Assignment: Provide an exact reproduction of every entry.

Data:
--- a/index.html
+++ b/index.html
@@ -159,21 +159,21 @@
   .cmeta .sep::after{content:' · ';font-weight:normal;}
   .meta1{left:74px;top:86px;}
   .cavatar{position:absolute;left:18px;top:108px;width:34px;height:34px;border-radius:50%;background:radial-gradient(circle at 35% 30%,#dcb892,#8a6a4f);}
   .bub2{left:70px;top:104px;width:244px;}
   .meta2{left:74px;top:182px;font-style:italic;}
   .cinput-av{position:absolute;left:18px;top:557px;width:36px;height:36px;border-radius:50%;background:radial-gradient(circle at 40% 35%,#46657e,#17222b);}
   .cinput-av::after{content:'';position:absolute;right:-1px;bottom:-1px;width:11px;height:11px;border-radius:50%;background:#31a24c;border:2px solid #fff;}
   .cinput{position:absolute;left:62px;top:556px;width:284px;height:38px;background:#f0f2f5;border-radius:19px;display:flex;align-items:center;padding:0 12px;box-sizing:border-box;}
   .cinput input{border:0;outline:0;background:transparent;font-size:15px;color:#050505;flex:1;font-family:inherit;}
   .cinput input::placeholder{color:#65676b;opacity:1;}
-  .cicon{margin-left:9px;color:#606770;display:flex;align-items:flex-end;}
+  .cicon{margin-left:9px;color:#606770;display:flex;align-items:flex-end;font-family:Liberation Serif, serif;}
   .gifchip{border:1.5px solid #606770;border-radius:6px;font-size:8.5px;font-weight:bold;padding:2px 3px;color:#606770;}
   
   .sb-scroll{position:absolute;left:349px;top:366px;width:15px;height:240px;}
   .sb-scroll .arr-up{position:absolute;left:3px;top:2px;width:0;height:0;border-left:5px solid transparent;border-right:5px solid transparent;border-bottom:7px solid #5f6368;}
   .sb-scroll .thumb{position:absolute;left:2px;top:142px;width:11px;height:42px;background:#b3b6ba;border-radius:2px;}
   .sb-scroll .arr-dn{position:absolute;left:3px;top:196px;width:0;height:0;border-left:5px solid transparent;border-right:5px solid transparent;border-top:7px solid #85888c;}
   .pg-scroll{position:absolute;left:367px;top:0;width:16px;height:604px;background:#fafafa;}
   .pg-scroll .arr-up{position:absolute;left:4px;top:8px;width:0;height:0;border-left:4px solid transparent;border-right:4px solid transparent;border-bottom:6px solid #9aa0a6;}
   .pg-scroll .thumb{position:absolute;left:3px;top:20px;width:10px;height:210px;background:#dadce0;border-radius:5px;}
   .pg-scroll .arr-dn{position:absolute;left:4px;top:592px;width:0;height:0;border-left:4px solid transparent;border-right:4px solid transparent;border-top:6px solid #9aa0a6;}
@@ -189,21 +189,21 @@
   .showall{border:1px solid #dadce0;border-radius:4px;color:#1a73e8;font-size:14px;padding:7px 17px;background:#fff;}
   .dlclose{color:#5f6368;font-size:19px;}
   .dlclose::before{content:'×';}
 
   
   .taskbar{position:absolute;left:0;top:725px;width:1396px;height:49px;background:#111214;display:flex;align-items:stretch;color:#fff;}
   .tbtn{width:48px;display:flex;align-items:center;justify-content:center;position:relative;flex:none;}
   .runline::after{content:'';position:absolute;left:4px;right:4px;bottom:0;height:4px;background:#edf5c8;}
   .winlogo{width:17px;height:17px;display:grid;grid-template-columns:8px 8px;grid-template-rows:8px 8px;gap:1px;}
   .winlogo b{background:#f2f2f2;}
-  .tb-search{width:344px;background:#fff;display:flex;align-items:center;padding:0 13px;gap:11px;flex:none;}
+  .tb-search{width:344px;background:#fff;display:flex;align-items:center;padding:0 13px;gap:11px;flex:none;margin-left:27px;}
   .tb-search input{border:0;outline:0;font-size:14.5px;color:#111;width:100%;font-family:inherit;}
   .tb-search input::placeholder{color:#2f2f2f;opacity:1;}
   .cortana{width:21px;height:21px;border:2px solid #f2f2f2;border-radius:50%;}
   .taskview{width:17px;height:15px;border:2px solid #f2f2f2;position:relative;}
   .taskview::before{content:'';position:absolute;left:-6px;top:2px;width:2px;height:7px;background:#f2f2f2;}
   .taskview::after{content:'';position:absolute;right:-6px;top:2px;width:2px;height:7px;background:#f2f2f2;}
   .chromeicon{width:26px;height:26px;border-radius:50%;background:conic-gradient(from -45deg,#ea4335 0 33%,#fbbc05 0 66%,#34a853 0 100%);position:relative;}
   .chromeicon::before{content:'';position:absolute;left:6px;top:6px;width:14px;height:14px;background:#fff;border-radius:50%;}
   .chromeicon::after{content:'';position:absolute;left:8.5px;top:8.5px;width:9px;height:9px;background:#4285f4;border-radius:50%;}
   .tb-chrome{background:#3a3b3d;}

Exercise solution:
--- a/index.html
+++ b/index.html
@@ -159,21 +159,21 @@
   .cmeta .sep::after{content:' · ';font-weight:normal;}
   .meta1{left:74px;top:86px;}
   .cavatar{position:absolute;left:18px;top:108px;width:34px;height:34px;border-radius:50%;background:radial-gradient(circle at 35% 30%,#dcb892,#8a6a4f);}
   .bub2{left:70px;top:104px;width:244px;}
   .meta2{left:74px;top:182px;font-style:italic;}
   .cinput-av{position:absolute;left:18px;top:557px;width:36px;height:36px;border-radius:50%;background:radial-gradient(circle at 40% 35%,#46657e,#17222b);}
   .cinput-av::after{content:'';position:absolute;right:-1px;bottom:-1px;width:11px;height:11px;border-radius:50%;background:#31a24c;border:2px solid #fff;}
   .cinput{position:absolute;left:62px;top:556px;width:284px;height:38px;background:#f0f2f5;border-radius:19px;display:flex;align-items:center;padding:0 12px;box-sizing:border-box;}
   .cinput input{border:0;outline:0;background:transparent;font-size:15px;color:#050505;flex:1;font-family:inherit;}
   .cinput input::placeholder{color:#65676b;opacity:1;}
-  .cicon{margin-left:9px;color:#606770;display:flex;align-items:flex-end;}
+  .cicon{margin-left:9px;color:#606770;display:flex;align-items:flex-end;font-family:Liberation Serif, serif;}
   .gifchip{border:1.5px solid #606770;border-radius:6px;font-size:8.5px;font-weight:bold;padding:2px 3px;color:#606770;}
   
   .sb-scroll{position:absolute;left:349px;top:366px;width:15px;height:240px;}
   .sb-scroll .arr-up{position:absolute;left:3px;top:2px;width:0;height:0;border-left:5px solid transparent;border-right:5px solid transparent;border-bottom:7px solid #5f6368;}
   .sb-scroll .thumb{position:absolute;left:2px;top:142px;width:11px;height:42px;background:#b3b6ba;border-radius:2px;}
   .sb-scroll .arr-dn{position:absolute;left:3px;top:196px;width:0;height:0;border-left:5px solid transparent;border-right:5px solid transparent;border-top:7px solid #85888c;}
   .pg-scroll{position:absolute;left:367px;top:0;width:16px;height:604px;background:#fafafa;}
   .pg-scroll .arr-up{position:absolute;left:4px;top:8px;width:0;height:0;border-left:4px solid transparent;border-right:4px solid transparent;border-bottom:6px solid #9aa0a6;}
   .pg-scroll .thumb{position:absolute;left:3px;top:20px;width:10px;height:210px;background:#dadce0;border-radius:5px;}
   .pg-scroll .arr-dn{position:absolute;left:4px;top:592px;width:0;height:0;border-left:4px solid transparent;border-right:4px solid transparent;border-top:6px solid #9aa0a6;}
@@ -189,21 +189,21 @@
   .showall{border:1px solid #dadce0;border-radius:4px;color:#1a73e8;font-size:14px;padding:7px 17px;background:#fff;}
   .dlclose{color:#5f6368;font-size:19px;}
   .dlclose::before{content:'×';}
 
   
   .taskbar{position:absolute;left:0;top:725px;width:1396px;height:49px;background:#111214;display:flex;align-items:stretch;color:#fff;}
   .tbtn{width:48px;display:flex;align-items:center;justify-content:center;position:relative;flex:none;}
   .runline::after{content:'';position:absolute;left:4px;right:4px;bottom:0;height:4px;background:#edf5c8;}
   .winlogo{width:17px;height:17px;display:grid;grid-template-columns:8px 8px;grid-template-rows:8px 8px;gap:1px;}
   .winlogo b{background:#f2f2f2;}
-  .tb-search{width:344px;background:#fff;display:flex;align-items:center;padding:0 13px;gap:11px;flex:none;}
+  .tb-search{width:344px;background:#fff;display:flex;align-items:center;padding:0 13px;gap:11px;flex:none;margin-left:27px;}
   .tb-search input{border:0;outline:0;font-size:14.5px;color:#111;width:100%;font-family:inherit;}
   .tb-search input::placeholder{color:#2f2f2f;opacity:1;}
   .cortana{width:21px;height:21px;border:2px solid #f2f2f2;border-radius:50%;}
   .taskview{width:17px;height:15px;border:2px solid #f2f2f2;position:relative;}
   .taskview::before{content:'';position:absolute;left:-6px;top:2px;width:2px;height:7px;background:#f2f2f2;}
   .taskview::after{content:'';position:absolute;right:-6px;top:2px;width:2px;height:7px;background:#f2f2f2;}
   .chromeicon{width:26px;height:26px;border-radius:50%;background:conic-gradient(from -45deg,#ea4335 0 33%,#fbbc05 0 66%,#34a853 0 100%);position:relative;}
   .chromeicon::before{content:'';position:absolute;left:6px;top:6px;width:14px;height:14px;background:#fff;border-radius:50%;}
   .chromeicon::after{content:'';position:absolute;left:8.5px;top:8.5px;width:9px;height:9px;background:#4285f4;border-radius:50%;}
   .tb-chrome{background:#3a3b3d;}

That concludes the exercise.